== Provided records ==
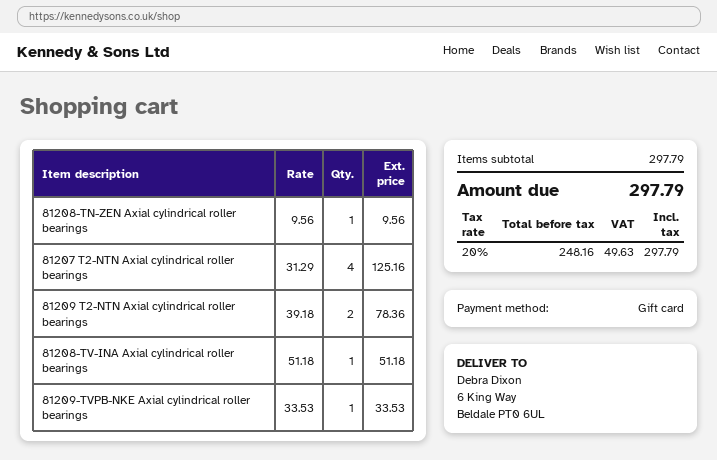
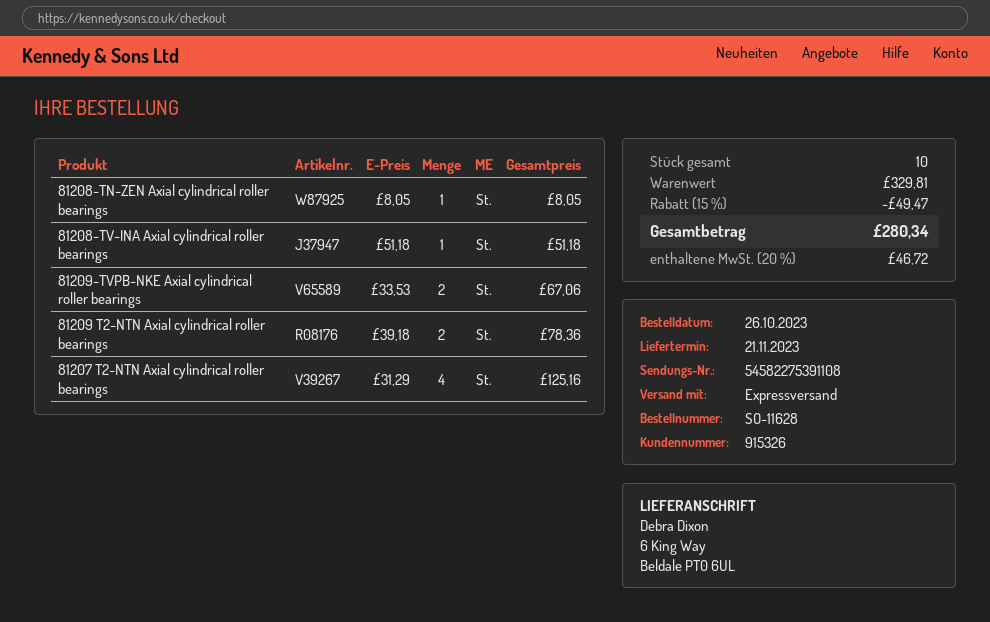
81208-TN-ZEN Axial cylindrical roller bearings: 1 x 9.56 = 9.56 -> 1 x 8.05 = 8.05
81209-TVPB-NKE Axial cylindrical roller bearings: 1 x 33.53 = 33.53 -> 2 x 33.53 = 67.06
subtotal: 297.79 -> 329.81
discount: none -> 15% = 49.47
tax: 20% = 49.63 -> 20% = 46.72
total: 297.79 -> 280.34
===
**What you need to do**: Every entry above needs to be retyped exactly; drop the pictures.

**Response area**:
81208-TN-ZEN Axial cylindrical roller bearings: 1 x 9.56 = 9.56 -> 1 x 8.05 = 8.05
81209-TVPB-NKE Axial cylindrical roller bearings: 1 x 33.53 = 33.53 -> 2 x 33.53 = 67.06
subtotal: 297.79 -> 329.81
discount: none -> 15% = 49.47
tax: 20% = 49.63 -> 20% = 46.72
total: 297.79 -> 280.34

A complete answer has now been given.